Two of the contributors to this issue of Working Notes, Sara Burke and Fergus O’Ferrall, suggest that the economic and social crisis could provide the impetus to institute far-reaching change in the financing and delivery of health care in Ireland. They emphasise the need to seize the opportunity to finally move away from the current inequitable and inefficient two-tier structure and put in place a system of universal health care with equal access for all based on need, not income. Another of our contributors, Gerry O’Hanlon SJ, is also clear that change is required and says, ‘Our two-tier system in Ireland is a scandal: it offends against justice and the socially inclusive practice of Jesus Christ, and it requires radical reform.’
So is there any likelihood that this time of opportunity as well as crisis will be grasped? It is clear that the economic downturn in Ireland is forcing, however slowly, acknowledgment of policy failures across a range of issues during the past decade. There is already a growing recognition that a long period of unprecedented wealth has slipped past without achieving the degree of progress in terms of social justice that could readily have been realised.
The publication in late April by Fine Gael of a health reform strategy including a proposal for a system of universal health insurance means that all of the opposition political parties represented in the Dáil have now declared their commitment to ending the two-tier system of health care – though the specific mechanisms by which they would seek to achieve this goal differ.

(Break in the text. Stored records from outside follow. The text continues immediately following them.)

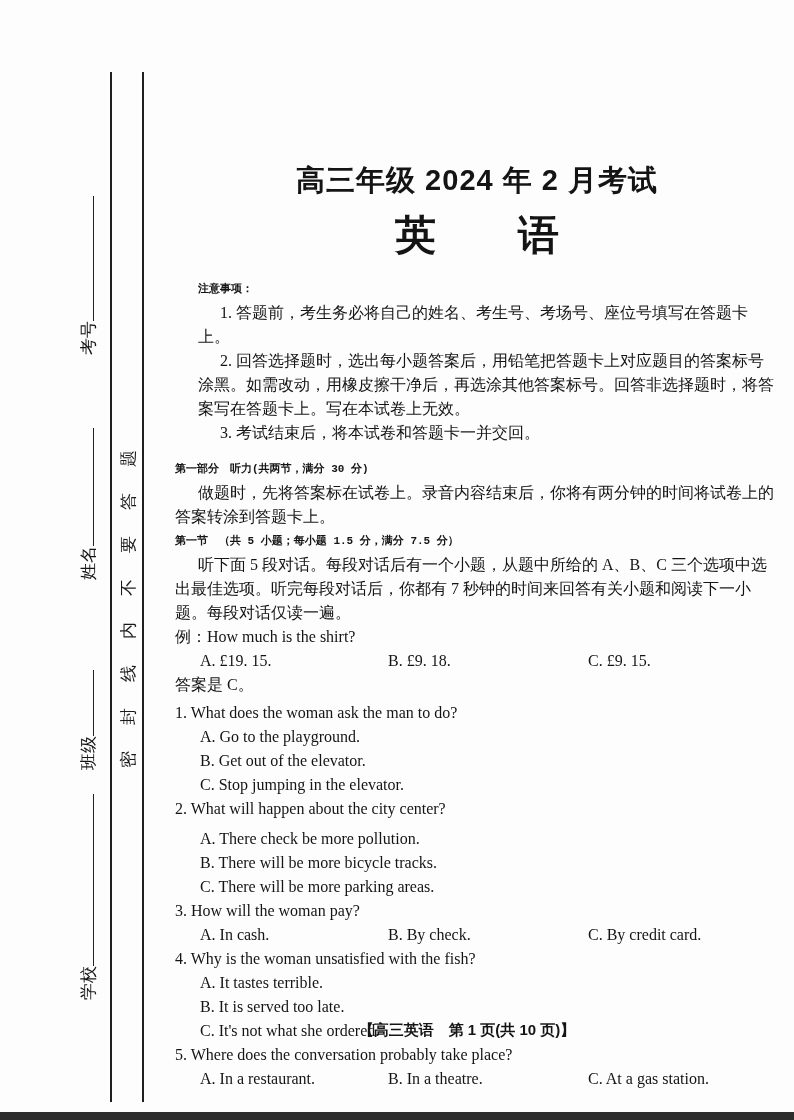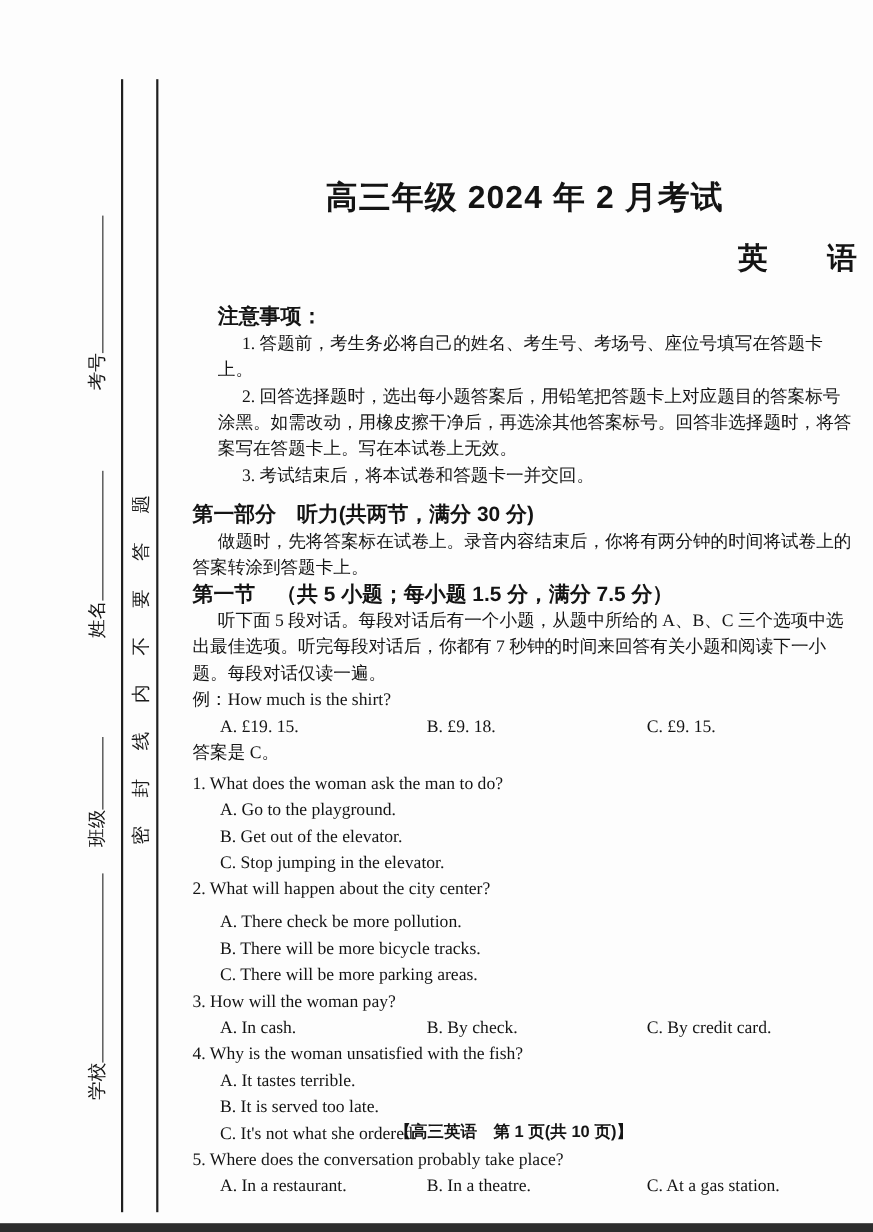--- a/index.html
+++ b/index.html
@@ -35,25 +35,25 @@
   }
   
   .content{position:absolute;left:175px;top:147px;width:604px;}
   .content p{margin:0;}
   h1.title{
     margin:16px;font-family:"Liberation Sans","DejaVu Sans",sans-serif;
     font-size:29px;line-height:34px;font-weight:700;text-align:center;letter-spacing:1px;
   }
   h2.subject{
     margin:2px 0 20px 0;font-family:"Liberation Sans","DejaVu Sans",sans-serif;
-    font-size:27px;line-height:44px;font-weight:700;text-align:right;
+    font-size:41px;line-height:44px;font-weight:700;text-align:center;
   }
   .h{
-    font-family:Liberation Sans, sans-serif;
-    font-weight:700;font-size:19px;line-height:24px;
+    font-family:Liberation Mono, monospace;
+    font-weight:700;font-size:11px;line-height:24px;
   }
   .notice{margin-left:23px;}
   .notice-item{text-indent:22px;}
   .part-heading{margin-top:12px !important;}
   .indent{text-indent:23px;}
   .optrow{padding-left:25px;white-space:nowrap;}
   .optrow .opt{display:inline-block;}
   .optrow .c0{width:188px;}
   .optrow .c1{width:200px;}
   .opt-stacked{padding-left:25px;}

So far, the parties in government have given no indication of an intention to embark on a process that could lead to a single-tier health system. However, a statement included in the announcement in early April of the establishment by the Minister for Health and Children, Mary Harney TD, of the Expert Group on the Allocation of Resources in the Health Sector is worth noting. The statement says that it is not part of the Group’s remit to examine ‘whether we finance healthcare through taxation or compulsory private or social insurance’. It then goes on to say: ‘However, if the very method by which finance is raised is shown by the Group to influence the best allocation of a given level of resources for the outcomes we want, then the Group is asked to make recommendations in that respect’. It will be interesting to see the outcome of the Group’s deliberations on this issue.
Over the years, official policy statements have consistently proclaimed that ‘equity’ is to be a core value underpinning Irish health care, while at the same time putting forward a rationale for the continuance, albeit with some improvements and reforms, of the two-tier system.
Perhaps this time of crisis in Ireland will see the emergence of a commitment, by both public and politicians, to finally move beyond the limited aspirations we have had for health care in this country and put in place a truly fair as well as efficient health system.